Pound falls as Bank of England hints at fresh stimulus measures

The Governor's remarks have been taken as a sign that interest rates will be slashed ths summer as a result of the Brexit result

Rachael Pells
Thursday 30 June 2016 20:30 BST
(Matt Dunham / PA)

The pound has fallen by more than 1 per cent following hints from Bank of England Governor Mark Carney at fresh economic stimulus measures this summer.

In a speech given at Threadneedle Street, the Governor warned that the referendum result had increased uncertainty about the outlook for the UK economy, given the “major regime shift” that leaving the EU entails.

A deteriorating pound means “some monetary policy easing will likely be required” he said, indicating that the Bank is likely to take action by way of slashing interest rates this summer.

The pound fell by as much as 1.6 per cent on Mr Carney’s remarks, knocking sterling to a low of $1.3211.

The Bank's key interest rate - currently at a record low of 0.5 per cent - is its chief tool of monetary policy.

A cut in interest rates would have a knock-on effect on savings rates, making the pound a less attractive currency to hold and do business in.

Speaking to business leaders for the second time since the Brexit result, Mr Carney said: “In my view, and I am not pre-judging the views of the other independent Monetary Policy Committee (MPC) members, the economic outlook has deteriorated”.

Responding to questions from the media, Mr Carney said the MPC would make an assessment as to whether a policy response was required, and what that response might be.
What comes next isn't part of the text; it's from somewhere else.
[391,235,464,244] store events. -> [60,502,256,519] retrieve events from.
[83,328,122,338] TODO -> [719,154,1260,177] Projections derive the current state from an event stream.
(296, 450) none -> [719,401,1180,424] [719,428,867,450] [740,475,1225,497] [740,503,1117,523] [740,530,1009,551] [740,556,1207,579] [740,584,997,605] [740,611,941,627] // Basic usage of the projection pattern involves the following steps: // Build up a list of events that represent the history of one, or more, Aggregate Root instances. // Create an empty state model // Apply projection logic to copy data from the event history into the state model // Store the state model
The Bank has predicted that growth will be slower than previously expected next year.

Until now, a fall from 2.3 per cent to 1.6 per cent has been predicted, a figure that was based on the expectation that Britain would vote to remain in the EU.
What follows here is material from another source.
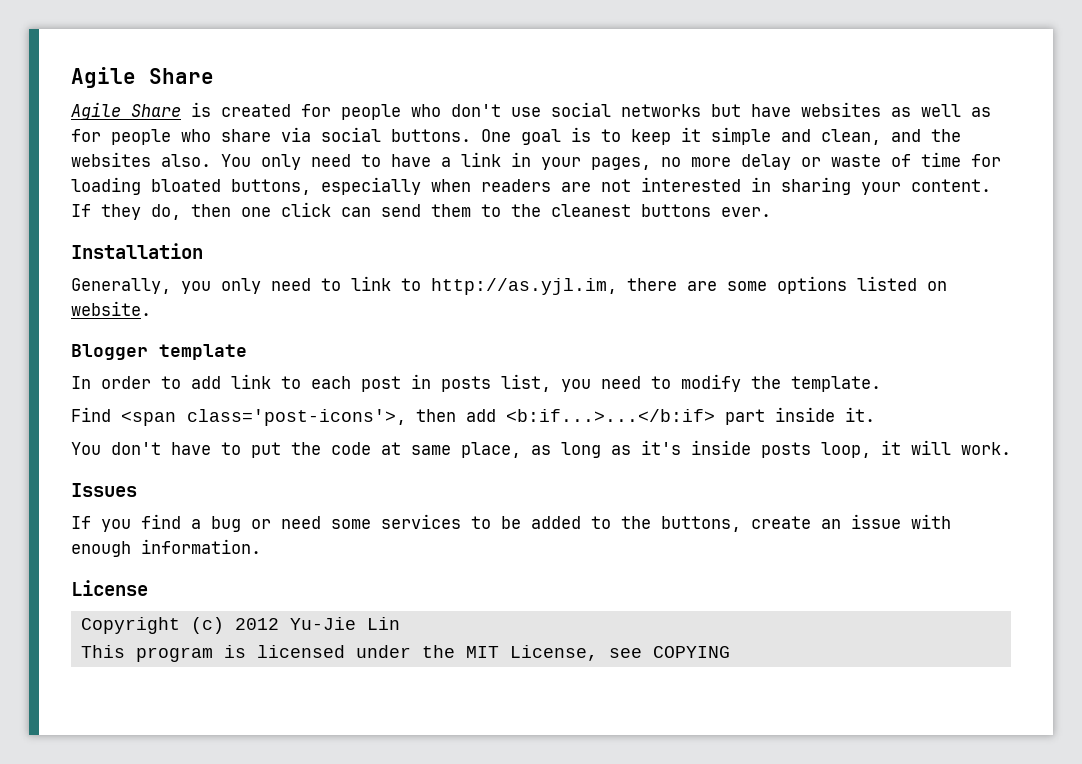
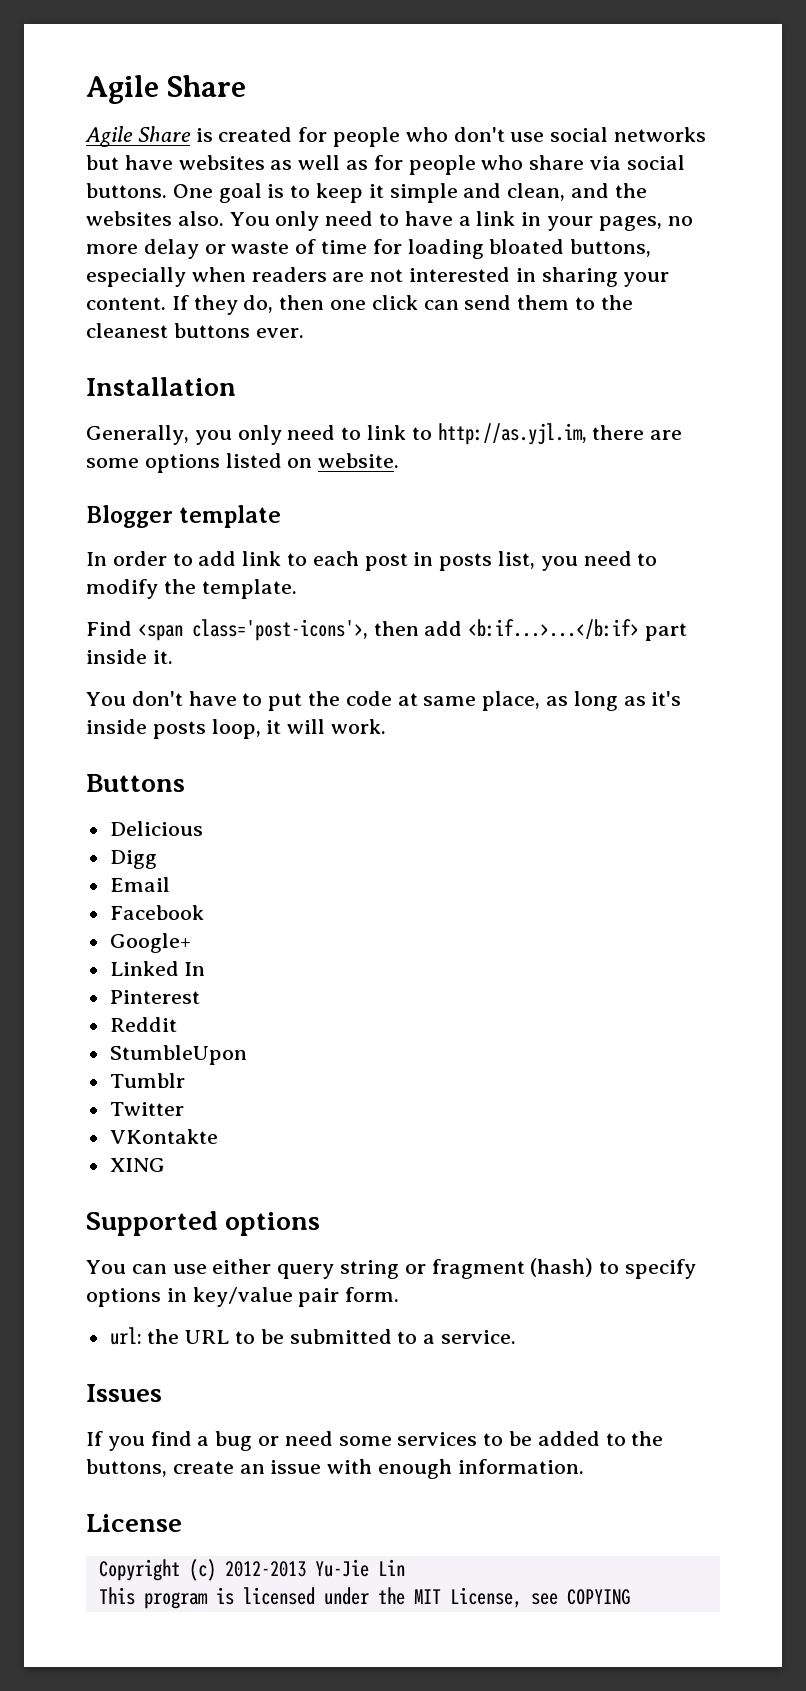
(1011, 448) none -> [86,774,185,792] [109,821,203,836] [109,850,157,869] [109,877,170,892] [109,905,204,920] [109,933,191,953] [109,961,206,976] [109,990,200,1004] [109,1017,177,1032] [109,1045,247,1065] [109,1073,185,1088] [109,1102,184,1116] [109,1129,218,1144] [109,1158,165,1172] [86,1211,321,1236] [86,1258,697,1279] [86,1287,400,1307] [109,1327,517,1345] // Buttons // Delicious // Digg // Email // Facebook // Google+ // Linked In // Pinterest // Reddit // StumbleUpon // Tumblr // Twitter // VKontakte // XING // Supported options // You can use either query string or fragment (hash) to specify options in key/value pair form. // url: the URL to be submitted to a service.
[234,618,279,630] 2012 -> [224,1561,306,1577] 2012-2013

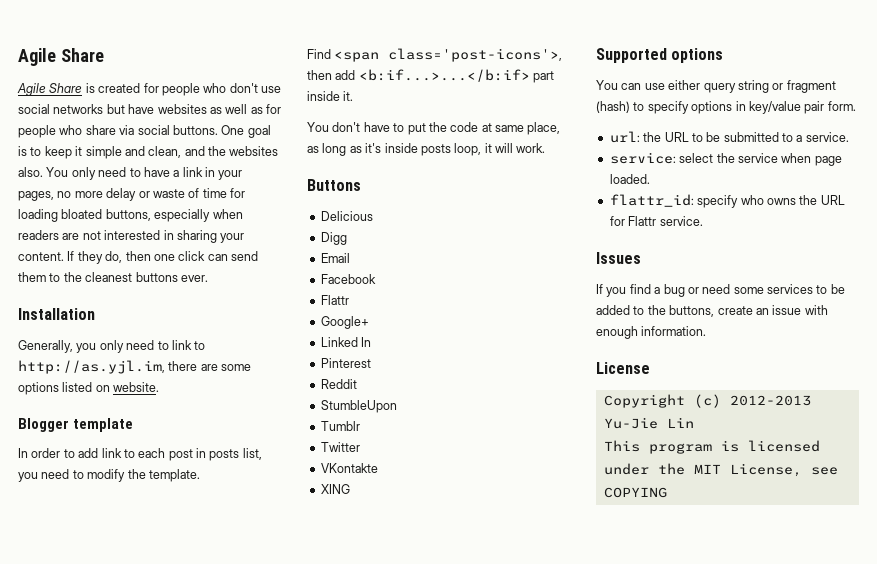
(204, 912) none -> [320,295,349,305] // Flattr
(517, 1337) none -> [609,152,842,166] [609,174,650,184] [609,194,845,208] [609,216,703,226] // service: select the service when page loaded. // flattr_id: specify who owns the URL for Flattr service.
”It now seems plausible that uncertainty could remain elevated for some time, with a more persistent drag on activity than we had previously projected,“ he said.

Any cut in interest rates would mean cheaper borrowing for UK householders, but a further period of low returns for savers.
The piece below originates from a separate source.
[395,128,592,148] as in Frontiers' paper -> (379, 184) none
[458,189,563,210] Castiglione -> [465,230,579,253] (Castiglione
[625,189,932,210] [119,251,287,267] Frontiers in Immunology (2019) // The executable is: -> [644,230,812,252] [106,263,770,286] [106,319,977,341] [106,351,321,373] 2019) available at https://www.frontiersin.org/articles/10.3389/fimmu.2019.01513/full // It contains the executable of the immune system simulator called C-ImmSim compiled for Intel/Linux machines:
Mr Carney accepted there were risks to taking such action, however, as well as the effects on businesses and individuals.

”As we have seen elsewhere, if interest rates are too low - or negative - the hit to bank profitability could perversely reduce credit availability or even increase its overall price,“ he said.

He gave an assurance that the Bank would take ”whatever action is needed“ to support growth, but also said that it was an ”uncomfortable truth“ that the Bank could not in itself affect the direction of the economy.

”Monetary policy cannot immediately or fully offset the economic implications of a large, negative shock,“ he said.

”The future potential of this economy and its implications for jobs, real wages and wealth are not the gifts of monetary policy makers.

“This will be driven by much bigger decisions; by bigger plans that are being formulated by others.”

The pound set a 31-year low of $1.3118 on Monday, and analysts expect it is only a matter of time before it finds a lower level.